* **EXERCISE OBJECTIVE**: Output all entries verbatim, dropping pictures.

Records from a collection:
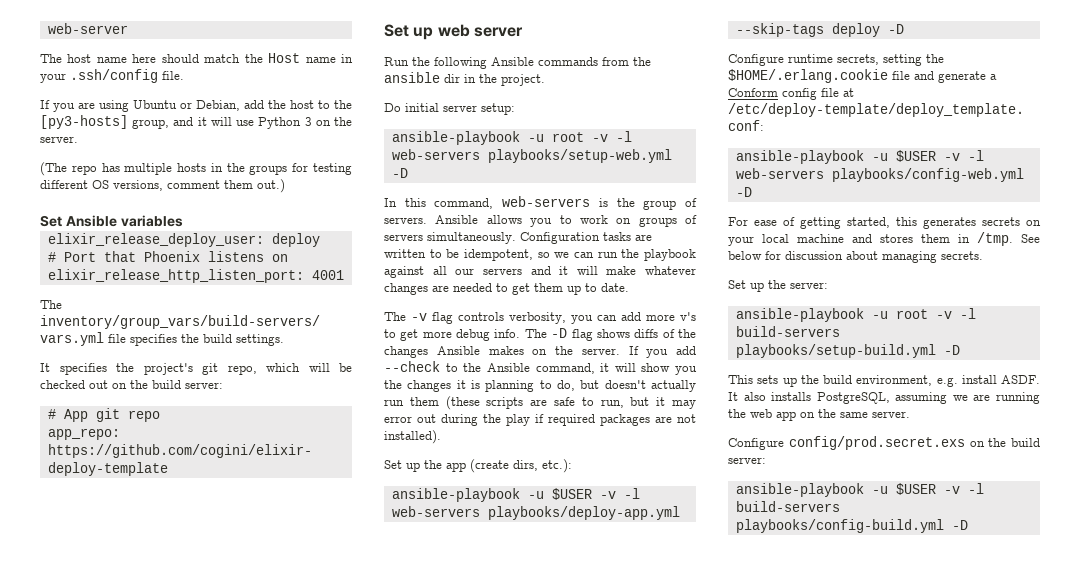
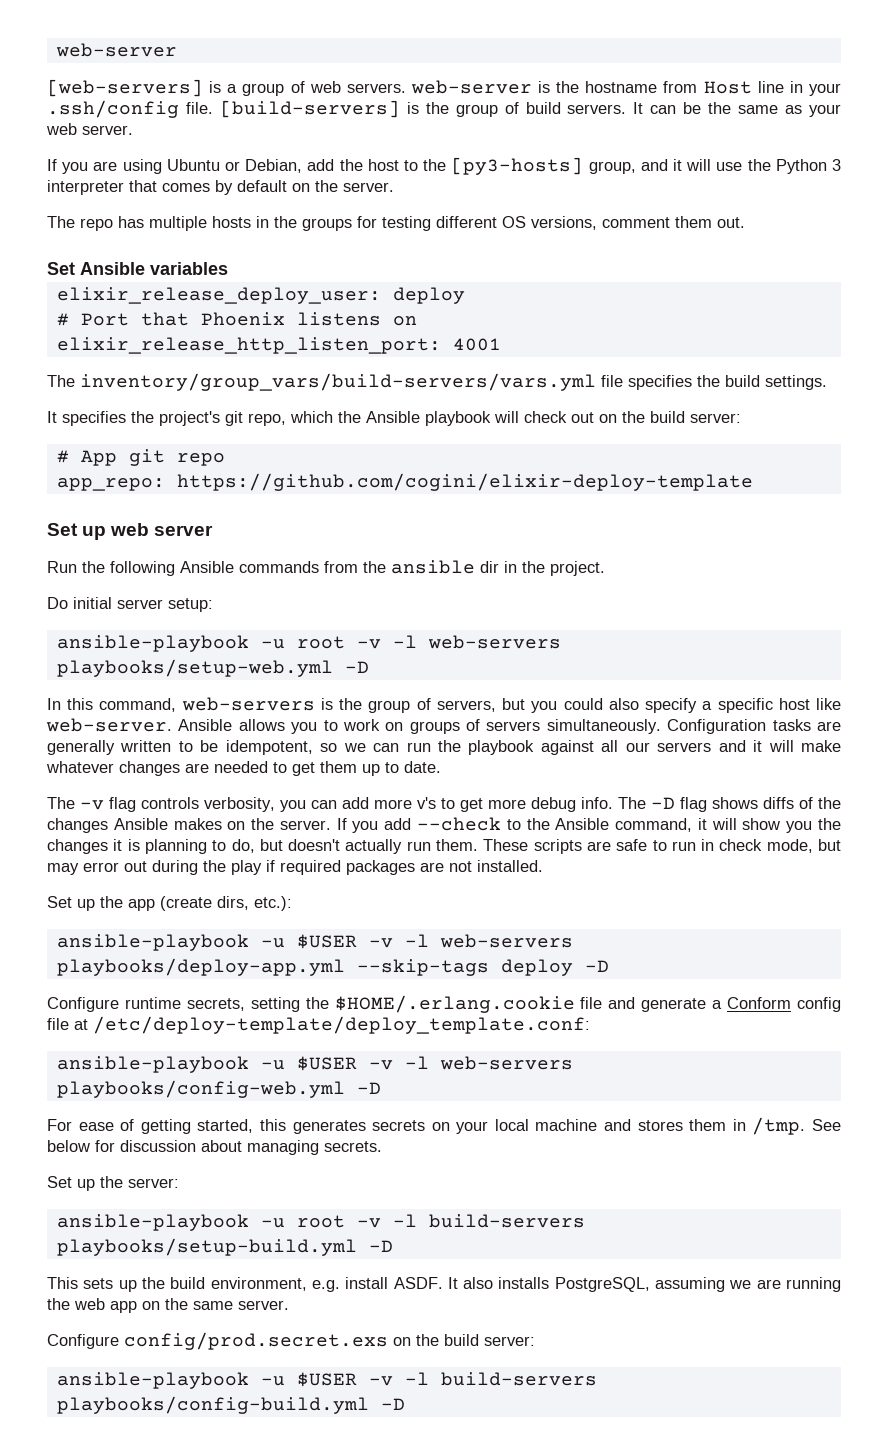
- The host name here should match the Host name in your .ssh/config file.
+ [web-servers] is a group of web servers. web-server is the hostname from Host line in your .ssh/config file. [build-servers] is the group of build servers. It can be the same as your web server.
- If you are using Ubuntu or Debian, add the host to the [py3-hosts] group, and it will use Python 3 on the server.
+ If you are using Ubuntu or Debian, add the host to the [py3-hosts] group, and it will use the Python 3 interpreter that comes by default on the server.
- (The repo has multiple hosts in the groups for testing different OS versions, comment them out.)
+ The repo has multiple hosts in the groups for testing different OS versions, comment them out.
- It specifies the project's git repo, which will be checked out on the build server:
+ It specifies the project's git repo, which the Ansible playbook will check out on the build server:
- In this command, web-servers is the group of servers.
+ In this command, web-servers is the group of servers, but you could also specify a specific host like web-server.
- Configuration tasks are written to be idempotent, so we can run the playbook against all our servers and it will make whatever changes are needed to get them up to date.
+ Configuration tasks are generally written to be idempotent, so we can run the playbook against all our servers and it will make whatever changes are needed to get them up to date.
- If you add --check to the Ansible command, it will show you the changes it is planning to do, but doesn't actually run them (these scripts are safe to run, but it may error out during the play if required packages are not installed).
+ If you add --check to the Ansible command, it will show you the changes it is planning to do, but doesn't actually run them. These scripts are safe to run in check mode, but may error out during the play if required packages are not installed.

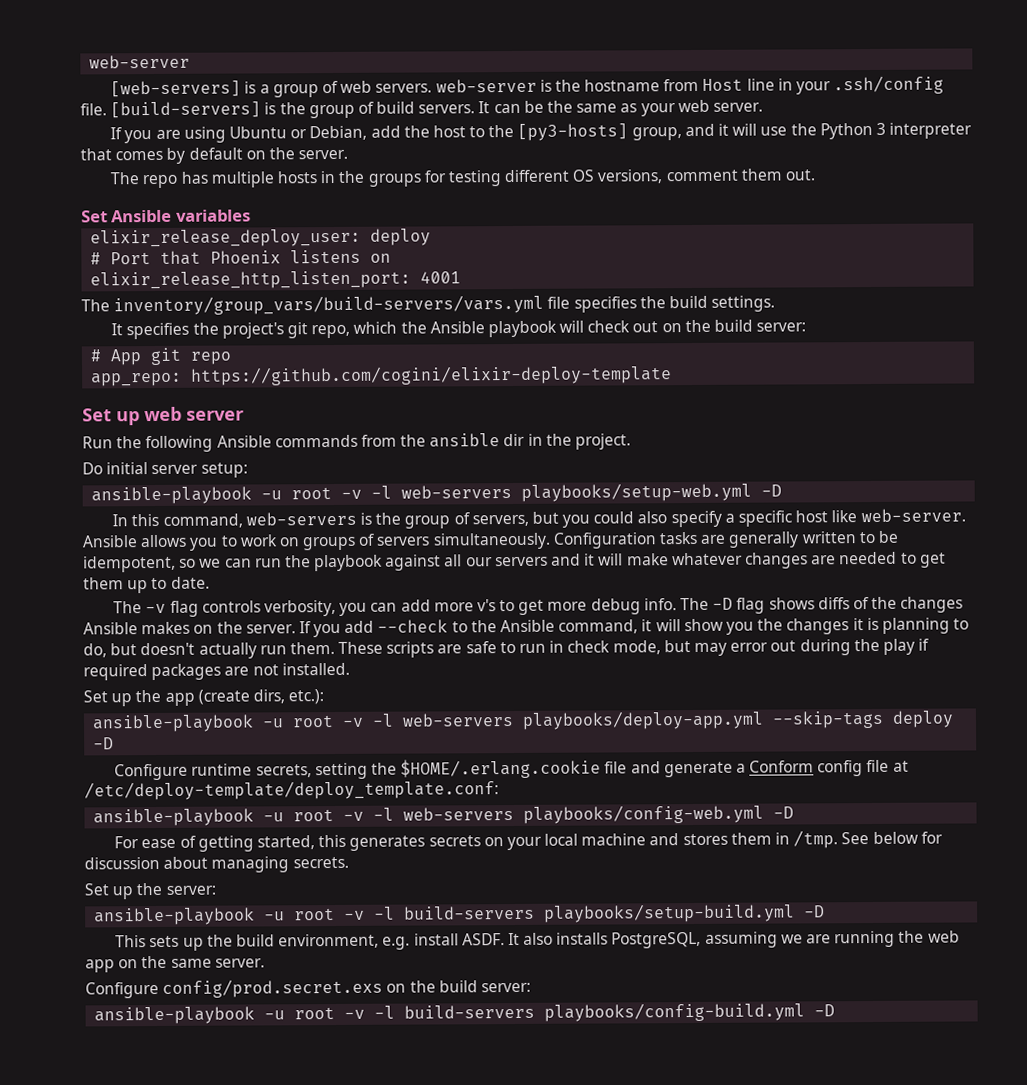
- ansible-playbook -u $USER -v -l web-servers playbooks/deploy-app.yml --skip-tags deploy -D
+ ansible-playbook -u root -v -l web-servers playbooks/deploy-app.yml --skip-tags deploy -D
- ansible-playbook -u $USER -v -l web-servers playbooks/config-web.yml -D
+ ansible-playbook -u root -v -l web-servers playbooks/config-web.yml -D
- ansible-playbook -u $USER -v -l build-servers playbooks/config-build.yml -D
+ ansible-playbook -u root -v -l build-servers playbooks/config-build.yml -D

* **WRITTEN ANSWER**:
- The host name here should match the Host name in your .ssh/config file.
+ [web-servers] is a group of web servers. web-server is the hostname from Host line in your .ssh/config file. [build-servers] is the group of build servers. It can be the same as your web server.
- If you are using Ubuntu or Debian, add the host to the [py3-hosts] group, and it will use Python 3 on the server.
+ If you are using Ubuntu or Debian, add the host to the [py3-hosts] group, and it will use the Python 3 interpreter that comes by default on the server.
- (The repo has multiple hosts in the groups for testing different OS versions, comment them out.)
+ The repo has multiple hosts in the groups for testing different OS versions, comment them out.
- It specifies the project's git repo, which will be checked out on the build server:
+ It specifies the project's git repo, which the Ansible playbook will check out on the build server:
- In this command, web-servers is the group of servers.
+ In this command, web-servers is the group of servers, but you could also specify a specific host like web-server.
- Configuration tasks are written to be idempotent, so we can run the playbook against all our servers and it will make whatever changes are needed to get them up to date.
+ Configuration tasks are generally written to be idempotent, so we can run the playbook against all our servers and it will make whatever changes are needed to get them up to date.
- If you add --check to the Ansible command, it will show you the changes it is planning to do, but doesn't actually run them (these scripts are safe to run, but it may error out during the play if required packages are not installed).
+ If you add --check to the Ansible command, it will show you the changes it is planning to do, but doesn't actually run them. These scripts are safe to run in check mode, but may error out during the play if required packages are not installed.

- ansible-playbook -u $USER -v -l web-servers playbooks/deploy-app.yml --skip-tags deploy -D
+ ansible-playbook -u root -v -l web-servers playbooks/deploy-app.yml --skip-tags deploy -D
- ansible-playbook -u $USER -v -l web-servers playbooks/config-web.yml -D
+ ansible-playbook -u root -v -l web-servers playbooks/config-web.yml -D
- ansible-playbook -u $USER -v -l build-servers playbooks/config-build.yml -D
+ ansible-playbook -u root -v -l build-servers playbooks/config-build.yml -D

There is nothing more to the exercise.